▶ **Your objective**
Nothing but the lines from the one containing "Security Aus·Houston, TX: none" to the end of the data should be returned, each exactly as written.

▶ **Available data**
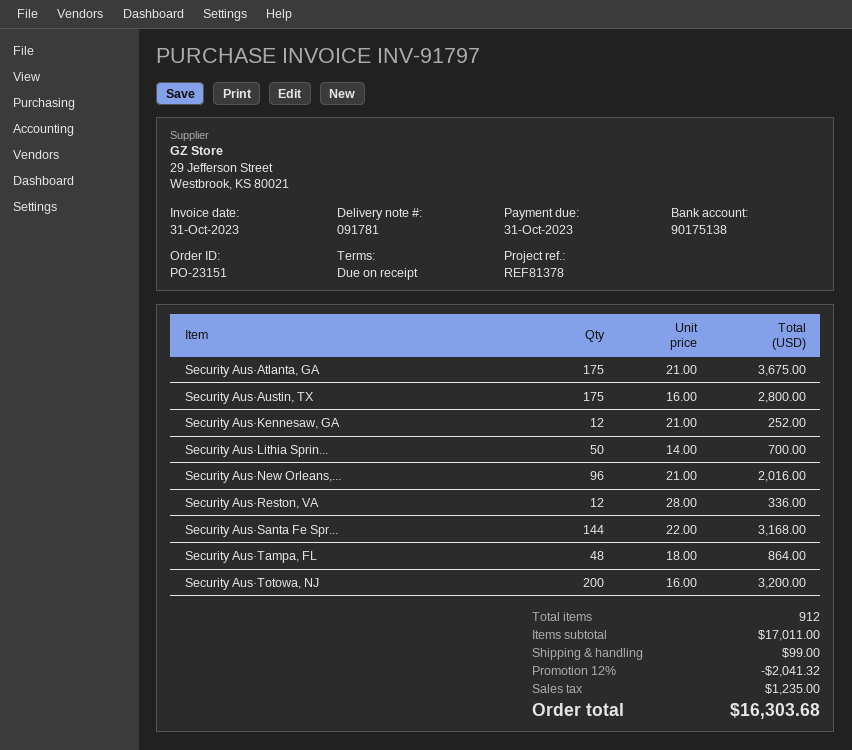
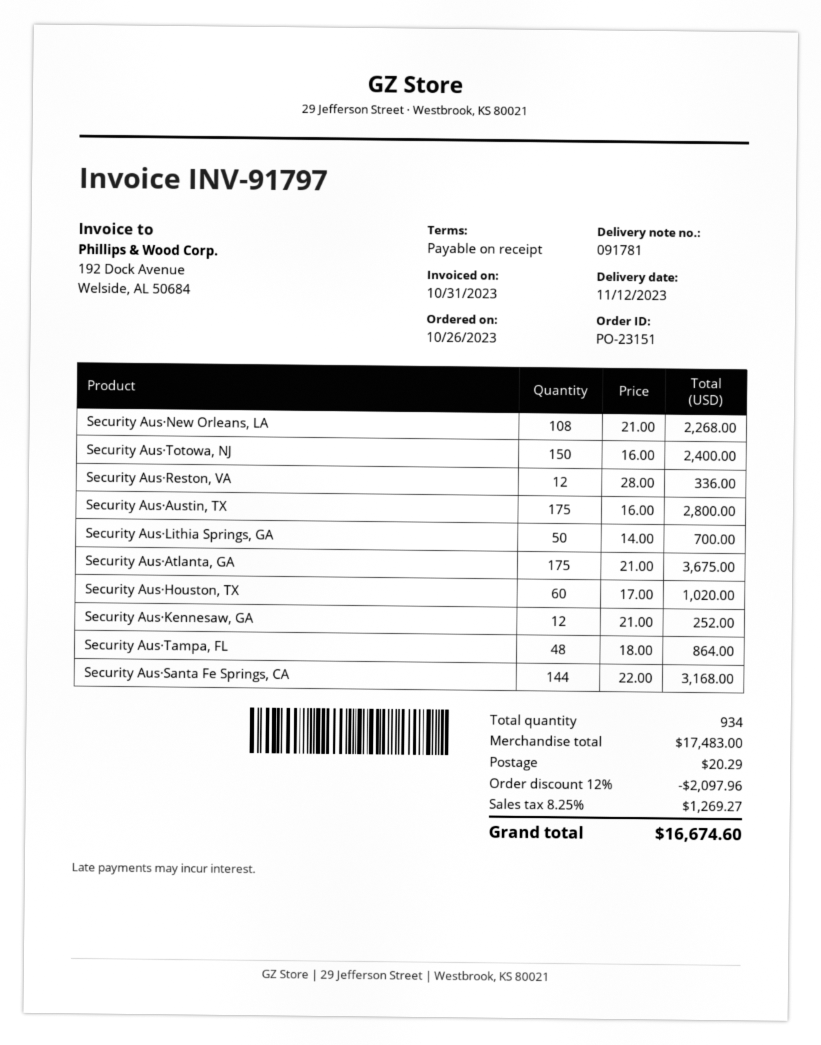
Security Aus·New Orleans,...: 96 x 21.00 = 2016.00 -> 108 x 21.00 = 2268.00
Security Aus·Totowa, NJ: 200 x 16.00 = 3200.00 -> 150 x 16.00 = 2400.00
Security Aus·Houston, TX: none -> 60 x 17.00 = 1020.00
total quantity: 912 -> 934
subtotal: 17011.00 -> 17483.00
discount: 12% = 2041.32 -> 12% = 2097.96
shipping: 99.00 -> 20.29
tax: 1235.00 -> 1269.27
total: 16303.68 -> 16674.60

▶ **Task solution**
Security Aus·Houston, TX: none -> 60 x 17.00 = 1020.00
total quantity: 912 -> 934
subtotal: 17011.00 -> 17483.00
discount: 12% = 2041.32 -> 12% = 2097.96
shipping: 99.00 -> 20.29
tax: 1235.00 -> 1269.27
total: 16303.68 -> 16674.60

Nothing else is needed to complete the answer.